События по всем признакам надвигались такие, что работа снова предстояла адова, а где ж Орлову, если у него столько отвлекающих моментов.
Вот и решило начальство, прежде чем найдется Орлову надежная долгосрочная замена, поставить на Ловозерское отделение солидного ленинградского работника, призванного в корне поменять отношение местного населения и партийной организации к органам. Правда, злые языки, а они у нас и в органах есть, поговаривали, что начальник окружкома Гребенщиков, награжденный орденом Красной Звезды «за самоотверженную работу по борьбе с контрреволюцией», просто не хотел, чтобы рядом в управлении светилась еще одна Красная Звезда.
6. У КАМЕЛЬКА О СТРАННОСТЯХ ПРОГРЕССА
В свои полные двенадцать лет больше всего в жизни Светозар любил сидеть рядом с отцом и мамой перед горящей печкой, потрескивающей смолистыми дровами.
Разъезды Алексея Кирилловича по тундре, командировки и в Москву, в Комитет Севера, на углу Воздвиженки и Моховой, и в Петрозаводск, и в Ленинград, в Институт народов Севера, вошедшие в практику бесконечные вечерние совещания, да и дежурства Серафимы Прокофьевны в родильном доме, а то и крепкие холода, заставлявшие истопить печь уже днем, а еще и гости лишали Светозара любимого вечернего сидения с родителями у печки, перед открытой дверцей топки.
Усаживались после того, как прогорала первая закладка дров, печь уже дышала легким жаром, и на груду раскаленных углей и непрогоревших головешек закладывали еще четыре-пять поленьев.

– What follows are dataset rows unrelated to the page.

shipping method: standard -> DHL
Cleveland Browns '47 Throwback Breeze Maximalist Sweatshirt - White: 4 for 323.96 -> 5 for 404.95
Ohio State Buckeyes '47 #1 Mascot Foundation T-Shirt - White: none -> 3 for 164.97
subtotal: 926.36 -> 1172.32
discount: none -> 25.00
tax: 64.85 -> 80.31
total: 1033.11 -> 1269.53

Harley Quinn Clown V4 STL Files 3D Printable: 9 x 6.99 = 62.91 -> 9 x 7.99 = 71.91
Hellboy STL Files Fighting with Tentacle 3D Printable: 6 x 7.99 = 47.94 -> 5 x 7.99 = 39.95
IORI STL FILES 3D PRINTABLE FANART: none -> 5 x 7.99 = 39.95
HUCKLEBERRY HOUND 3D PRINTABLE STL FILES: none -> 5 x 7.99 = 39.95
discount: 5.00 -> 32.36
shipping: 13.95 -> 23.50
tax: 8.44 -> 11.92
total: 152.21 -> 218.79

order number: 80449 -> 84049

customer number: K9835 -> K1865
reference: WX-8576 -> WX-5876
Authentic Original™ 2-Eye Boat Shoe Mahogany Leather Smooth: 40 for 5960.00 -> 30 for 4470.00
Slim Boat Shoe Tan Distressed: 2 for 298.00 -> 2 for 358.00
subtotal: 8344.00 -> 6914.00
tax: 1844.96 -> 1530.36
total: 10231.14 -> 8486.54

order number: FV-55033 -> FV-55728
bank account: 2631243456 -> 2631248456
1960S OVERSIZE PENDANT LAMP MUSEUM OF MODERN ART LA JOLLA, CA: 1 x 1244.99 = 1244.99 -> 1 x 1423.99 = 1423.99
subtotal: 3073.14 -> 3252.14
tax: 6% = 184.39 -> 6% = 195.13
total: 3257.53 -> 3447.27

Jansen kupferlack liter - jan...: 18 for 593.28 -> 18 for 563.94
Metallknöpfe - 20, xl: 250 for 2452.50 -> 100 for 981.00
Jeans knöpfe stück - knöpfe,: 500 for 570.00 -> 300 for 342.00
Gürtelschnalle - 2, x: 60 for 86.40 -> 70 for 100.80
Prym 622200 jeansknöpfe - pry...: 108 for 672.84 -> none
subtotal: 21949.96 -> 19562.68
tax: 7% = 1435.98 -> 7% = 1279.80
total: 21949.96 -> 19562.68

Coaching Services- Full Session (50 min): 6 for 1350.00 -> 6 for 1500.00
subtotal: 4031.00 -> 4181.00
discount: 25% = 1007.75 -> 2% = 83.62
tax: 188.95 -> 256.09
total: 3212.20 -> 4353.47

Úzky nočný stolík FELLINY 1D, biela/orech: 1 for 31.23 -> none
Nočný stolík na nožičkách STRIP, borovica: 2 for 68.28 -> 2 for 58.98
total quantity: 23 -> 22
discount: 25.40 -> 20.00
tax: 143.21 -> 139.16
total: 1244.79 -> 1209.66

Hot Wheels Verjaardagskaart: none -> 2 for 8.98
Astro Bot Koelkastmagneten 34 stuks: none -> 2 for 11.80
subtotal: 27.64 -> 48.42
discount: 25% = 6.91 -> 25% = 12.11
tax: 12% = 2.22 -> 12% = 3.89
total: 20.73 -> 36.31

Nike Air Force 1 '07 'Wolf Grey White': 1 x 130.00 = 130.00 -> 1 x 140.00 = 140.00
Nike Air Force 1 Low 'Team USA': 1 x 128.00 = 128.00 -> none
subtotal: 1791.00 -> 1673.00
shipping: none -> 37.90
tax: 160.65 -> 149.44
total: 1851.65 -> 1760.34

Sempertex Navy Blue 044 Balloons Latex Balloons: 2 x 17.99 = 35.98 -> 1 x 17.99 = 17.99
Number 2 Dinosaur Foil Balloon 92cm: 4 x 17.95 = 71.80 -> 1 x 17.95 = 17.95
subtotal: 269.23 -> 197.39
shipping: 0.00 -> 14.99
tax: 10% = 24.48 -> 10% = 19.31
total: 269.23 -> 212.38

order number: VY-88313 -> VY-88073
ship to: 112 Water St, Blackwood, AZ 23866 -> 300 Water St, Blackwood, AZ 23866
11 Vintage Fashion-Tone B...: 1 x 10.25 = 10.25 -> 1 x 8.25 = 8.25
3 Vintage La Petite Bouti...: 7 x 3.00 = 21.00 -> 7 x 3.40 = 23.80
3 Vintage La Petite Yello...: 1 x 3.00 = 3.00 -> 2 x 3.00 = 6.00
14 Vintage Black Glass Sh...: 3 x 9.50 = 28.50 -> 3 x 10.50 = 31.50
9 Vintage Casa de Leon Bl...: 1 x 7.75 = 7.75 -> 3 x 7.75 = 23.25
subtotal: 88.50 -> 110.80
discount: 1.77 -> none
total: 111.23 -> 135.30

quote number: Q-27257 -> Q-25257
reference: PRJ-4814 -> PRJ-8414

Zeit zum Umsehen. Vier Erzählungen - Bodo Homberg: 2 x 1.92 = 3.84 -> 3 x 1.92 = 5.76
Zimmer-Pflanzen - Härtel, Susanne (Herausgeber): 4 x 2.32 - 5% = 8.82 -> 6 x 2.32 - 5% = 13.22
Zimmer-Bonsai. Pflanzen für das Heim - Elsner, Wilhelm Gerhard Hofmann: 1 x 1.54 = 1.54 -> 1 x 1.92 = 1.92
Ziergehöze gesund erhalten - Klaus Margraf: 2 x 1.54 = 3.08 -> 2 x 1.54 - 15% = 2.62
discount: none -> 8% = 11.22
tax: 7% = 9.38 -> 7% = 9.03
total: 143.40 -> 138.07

Светозар подтаскивал к печке два венских стула, предназначенных для Серафимы Прокофьевны и Алексея Кирилловича, его же место было внизу, на полу, между ними, на маленькой скамеечке, специально построенной отцом. Мальчик смотрел в огонь, лицом чувствуя игру огненных всполохов, а плечами и спиной тепло тел отца и матери.
Иногда отец просто читал вслух. Особенно Светозар полюбил уже не один раз прочитанную «Черную курицу».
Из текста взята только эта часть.